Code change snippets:
━━━━━━━━━━━━━━━━━━━━━━━━━━━━━━

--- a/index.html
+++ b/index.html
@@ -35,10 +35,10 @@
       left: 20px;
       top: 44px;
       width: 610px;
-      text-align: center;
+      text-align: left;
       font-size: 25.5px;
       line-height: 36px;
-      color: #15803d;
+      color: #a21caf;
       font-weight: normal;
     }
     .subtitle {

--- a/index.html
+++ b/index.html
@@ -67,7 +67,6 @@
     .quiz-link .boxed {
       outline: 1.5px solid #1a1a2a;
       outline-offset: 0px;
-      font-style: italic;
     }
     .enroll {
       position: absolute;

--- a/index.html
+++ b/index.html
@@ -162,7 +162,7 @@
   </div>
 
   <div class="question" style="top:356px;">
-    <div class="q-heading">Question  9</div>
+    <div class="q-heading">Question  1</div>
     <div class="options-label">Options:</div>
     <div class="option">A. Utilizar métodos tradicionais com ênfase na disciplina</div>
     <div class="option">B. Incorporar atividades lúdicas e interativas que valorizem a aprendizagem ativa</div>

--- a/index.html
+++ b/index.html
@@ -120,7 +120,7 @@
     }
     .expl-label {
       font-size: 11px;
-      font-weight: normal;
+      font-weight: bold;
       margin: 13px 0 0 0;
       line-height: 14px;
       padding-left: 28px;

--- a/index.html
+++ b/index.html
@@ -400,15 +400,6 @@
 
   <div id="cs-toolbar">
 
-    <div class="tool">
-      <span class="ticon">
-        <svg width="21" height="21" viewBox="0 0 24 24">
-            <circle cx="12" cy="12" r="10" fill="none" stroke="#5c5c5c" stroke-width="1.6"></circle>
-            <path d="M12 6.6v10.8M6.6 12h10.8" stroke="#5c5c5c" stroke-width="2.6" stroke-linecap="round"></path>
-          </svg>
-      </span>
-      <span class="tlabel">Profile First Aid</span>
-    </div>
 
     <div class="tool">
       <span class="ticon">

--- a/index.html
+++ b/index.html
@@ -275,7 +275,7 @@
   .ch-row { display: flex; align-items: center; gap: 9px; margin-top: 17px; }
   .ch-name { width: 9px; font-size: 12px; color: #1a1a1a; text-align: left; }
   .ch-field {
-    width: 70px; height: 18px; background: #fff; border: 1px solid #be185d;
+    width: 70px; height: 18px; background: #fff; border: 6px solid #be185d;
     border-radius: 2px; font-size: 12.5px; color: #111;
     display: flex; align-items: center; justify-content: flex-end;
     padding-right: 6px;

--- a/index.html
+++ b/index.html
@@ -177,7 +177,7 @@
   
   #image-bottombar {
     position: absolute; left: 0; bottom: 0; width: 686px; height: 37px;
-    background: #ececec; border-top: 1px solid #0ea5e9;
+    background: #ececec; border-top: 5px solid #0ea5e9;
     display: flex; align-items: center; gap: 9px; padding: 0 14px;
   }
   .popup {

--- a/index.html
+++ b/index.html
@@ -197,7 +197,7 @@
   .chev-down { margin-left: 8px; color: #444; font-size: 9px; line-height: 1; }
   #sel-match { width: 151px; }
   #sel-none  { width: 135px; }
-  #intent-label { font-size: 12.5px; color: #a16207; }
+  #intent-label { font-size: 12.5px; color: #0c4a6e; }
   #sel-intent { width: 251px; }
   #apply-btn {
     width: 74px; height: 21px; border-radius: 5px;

━━━━━━━━━━━━━━━━━━━━━━━━━━━━━━

[INSTRUCTIONS FOR THE TASK]
Starting with the first line of the entries, transcribe every line up to and including the one with "outline: 1.5px solid #1a1a2a;".

[OUTPUT BELOW]
--- a/index.html
+++ b/index.html
@@ -35,10 +35,10 @@
       left: 20px;
       top: 44px;
       width: 610px;
-      text-align: center;
+      text-align: left;
       font-size: 25.5px;
       line-height: 36px;
-      color: #15803d;
+      color: #a21caf;
       font-weight: normal;
     }
     .subtitle {

--- a/index.html
+++ b/index.html
@@ -67,7 +67,6 @@
     .quiz-link .boxed {
       outline: 1.5px solid #1a1a2a;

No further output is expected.